Out of the records below, copy all lines in which the word "padding" occurs.

▸ **Extracted material**
*** Block opens ***
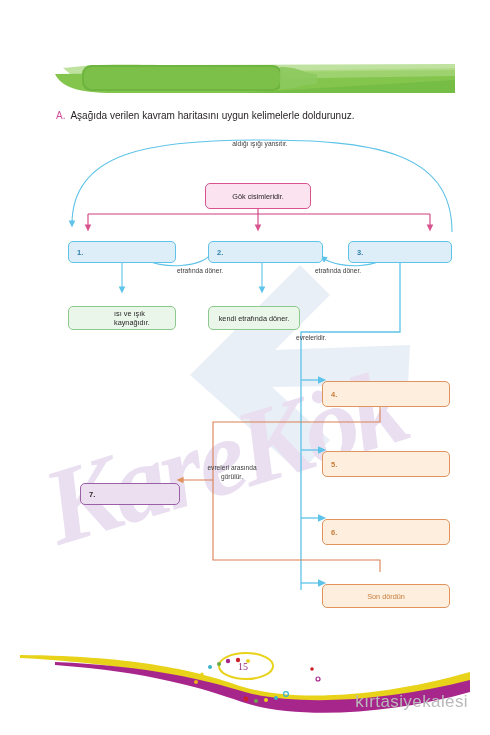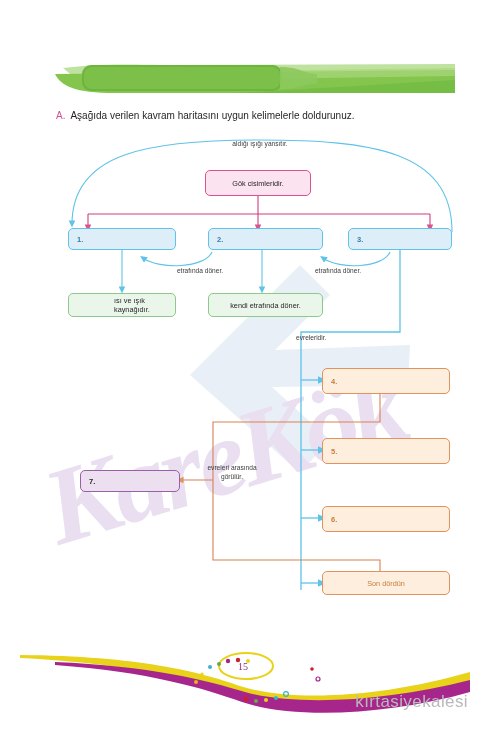--- a/index.html
+++ b/index.html
@@ -50,21 +50,21 @@
     font-size:10px;font-weight:normal;white-space:nowrap;
   }
   #instruction .letter{color:#d14f9a;margin-right:5px;}
 
   
   #diagram{position:absolute;left:0;top:0;width:490px;height:735px;z-index:2;}
 
   .node{
     position:absolute;box-sizing:border-box;
     border-radius:5px;display:flex;align-items:center;
-    font-size:7.3px;z-index:3;
+    font-size:7.3px;z-index:3;margin-top:13px;
   }
   .node.centered{justify-content:center;}
   .node.numbered{padding-left:8px;font-weight:bold;font-size:7.5px;}
 
   .n-pink{background:#fbe4ef;border:1.1px solid #d9538f;color:#231f20;}
   .n-blue{background:#ddeef8;border:1.1px solid #5ec3e8;color:#2f7fa8;}
   .n-green{background:#eaf6ea;border:1.1px solid #8cc98c;color:#231f20;}
   .n-orange{background:#fdeede;border:1.1px solid #e0935c;color:#c87d3c;}
   .n-purple{background:#ece0f0;border:1.3px solid #9b5fa8;color:#231f20;}
 
@@ -170,21 +170,21 @@
 <div class="node n-pink centered" style="left:205px;top:170px;width:106px;height:26px;">Gök cisimleridir.</div>
 
 <div class="node n-blue numbered" style="left:68px;top:228px;width:108px;height:22px;">1.</div>
 <div class="node n-blue numbered" style="left:208px;top:228px;width:115px;height:22px;">2.</div>
 <div class="node n-blue numbered" style="left:348px;top:228px;width:104px;height:22px;">3.</div>
 
 <div class="edge-label" style="left:150px;top:267px;width:100px;">etrafında döner.</div>
 <div class="edge-label" style="left:288px;top:267px;width:100px;">etrafında döner.</div>
 
 <div class="node n-green centered" style="left:68px;top:293px;width:108px;height:24px;padding-left:45px;">ısı ve ışık kaynağıdır.</div>
-<div class="node n-green centered" style="left:208px;top:293px;width:115px;height:24px;">kendi etrafında döner.</div>
+<div class="node n-green centered" style="left:208px;top:293px;width:92px;height:24px;">kendi etrafında döner.</div>
 
 <div class="edge-label" style="left:296px;top:334px;width:90px;text-align:left;">evreleridir.</div>
 
 <div class="node n-orange numbered" style="left:322px;top:368px;width:128px;height:26px;">4.</div>
 <div class="node n-orange numbered" style="left:322px;top:438px;width:128px;height:26px;">5.</div>
 <div class="node n-orange numbered" style="left:322px;top:506px;width:128px;height:26px;">6.</div>
 <div class="node n-orange centered" style="left:322px;top:571px;width:128px;height:24px;">Son dördün</div>
 
 <div class="edge-label" style="left:196px;top:464px;width:72px;">evreleri arasında görülür.</div>
 

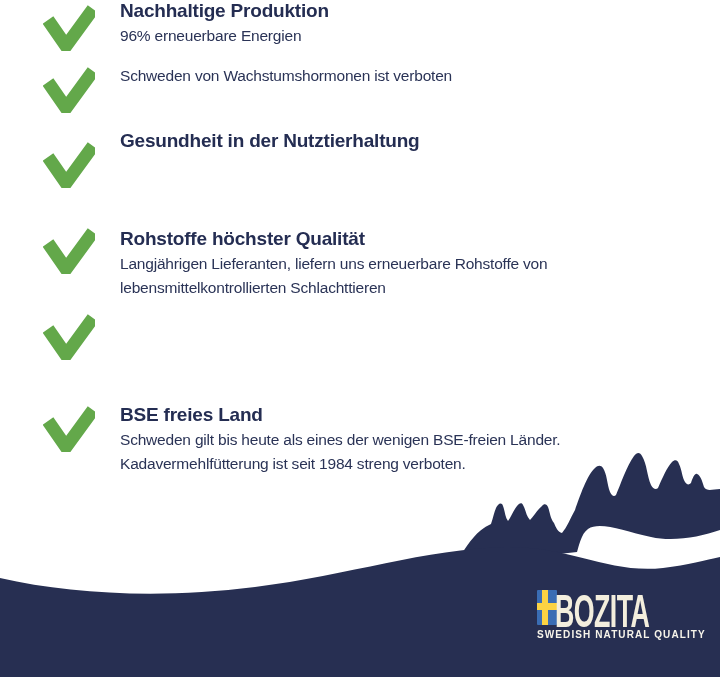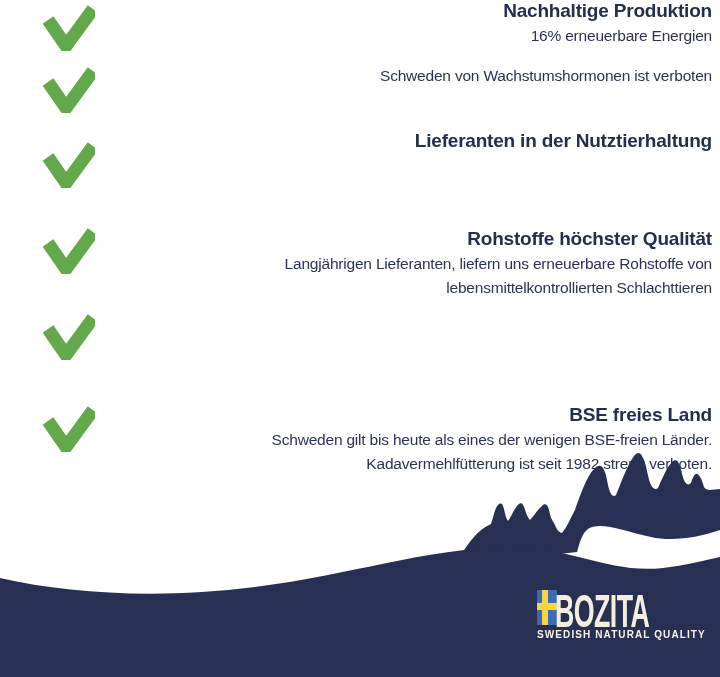--- a/index.html
+++ b/index.html
@@ -1,21 +1,20 @@
 <!DOCTYPE html>
 <html><head>
 <meta charset="utf-8">
 <style>
   html,body{margin:0;padding:0;background:#ffffff;}
   .canvas{
     position:relative;width:720px;height:677px;overflow:hidden;
     background:#ffffff;
     font-family:"Liberation Sans",sans-serif;
     color:#242d52;
-    text-align:right;
   }
   .feature-row{
     position:absolute;left:43px;right:8px;
     display:flex;align-items:flex-start;
   }
   .check-wrap{flex:0 0 56px;margin-right:21px;margin-top:5px;}
   .check-wrap svg{display:block;}
   .feature-text{flex:1;}
   .feature-title{
     margin:0;font-size:19px;font-weight:bold;line-height:1.18;
@@ -54,21 +53,21 @@
 <div class="canvas">
 
   <div class="feature-row" style="top:0px">
     <span class="check-wrap">
       <svg width="52" height="46" viewBox="0 0 52 46">
         <path d="M5,15 L23,41 L50,4" fill="none" stroke="#63a84a" stroke-width="13" stroke-linecap="butt" stroke-linejoin="miter"></path>
       </svg>
     </span>
     <div class="feature-text">
       <h2 class="feature-title">Nachhaltige Produktion</h2>
-      <p class="feature-desc">16% erneuerbare Energien</p>
+      <p class="feature-desc">96% erneuerbare Energien</p>
     </div>
   </div>
 
   <div class="feature-row" style="top:62px">
     <span class="check-wrap">
       <svg width="52" height="46" viewBox="0 0 52 46">
         <path d="M5,15 L23,41 L50,4" fill="none" stroke="#63a84a" stroke-width="13" stroke-linecap="butt" stroke-linejoin="miter"></path>
       </svg>
     </span>
     <div class="feature-text">
@@ -76,21 +75,21 @@
     </div>
   </div>
 
   <div class="feature-row" style="top:130px">
     <span class="check-wrap" style="margin-top:12px">
       <svg width="52" height="46" viewBox="0 0 52 46">
         <path d="M5,15 L23,41 L50,4" fill="none" stroke="#63a84a" stroke-width="13" stroke-linecap="butt" stroke-linejoin="miter"></path>
       </svg>
     </span>
     <div class="feature-text">
-      <h2 class="feature-title">Lieferanten in der Nutztierhaltung</h2>
+      <h2 class="feature-title">Gesundheit in der Nutztierhaltung</h2>
     </div>
   </div>
 
   <div class="feature-row" style="top:228px">
     <span class="check-wrap" style="margin-top:0px">
       <svg width="52" height="46" viewBox="0 0 52 46">
         <path d="M5,15 L23,41 L50,4" fill="none" stroke="#63a84a" stroke-width="13" stroke-linecap="butt" stroke-linejoin="miter"></path>
       </svg>
     </span>
     <div class="feature-text">
@@ -112,21 +111,21 @@
 
   <div class="feature-row" style="top:404px">
     <span class="check-wrap" style="margin-top:2px">
       <svg width="52" height="46" viewBox="0 0 52 46">
         <path d="M5,15 L23,41 L50,4" fill="none" stroke="#63a84a" stroke-width="13" stroke-linecap="butt" stroke-linejoin="miter"></path>
       </svg>
     </span>
     <div class="feature-text">
       <h2 class="feature-title">BSE freies Land</h2>
       <p class="feature-desc">Schweden gilt bis heute als eines der wenigen BSE-freien Länder.
-Kadavermehlfütterung ist seit 1982 streng verboten.</p>
+Kadavermehlfütterung ist seit 1984 streng verboten.</p>
     </div>
   </div>
 
   <svg class="bottom-art" viewBox="0 437 720 240" preserveAspectRatio="none">
     <path fill="#272f52" d="
       M462,553
       C469,543 476,531 491,524
       C494,515 495,508 498,505
       C500,503 502,503 503,506
       C505,511 505,517 508,521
*** Block closes ***
▸ **Answer to the exercise**
   .node.numbered{padding-left:8px;font-weight:bold;font-size:7.5px;}
 <div class="node n-green centered" style="left:68px;top:293px;width:108px;height:24px;padding-left:45px;">ısı ve ışık kaynağıdır.</div>
   html,body{margin:0;padding:0;background:#ffffff;}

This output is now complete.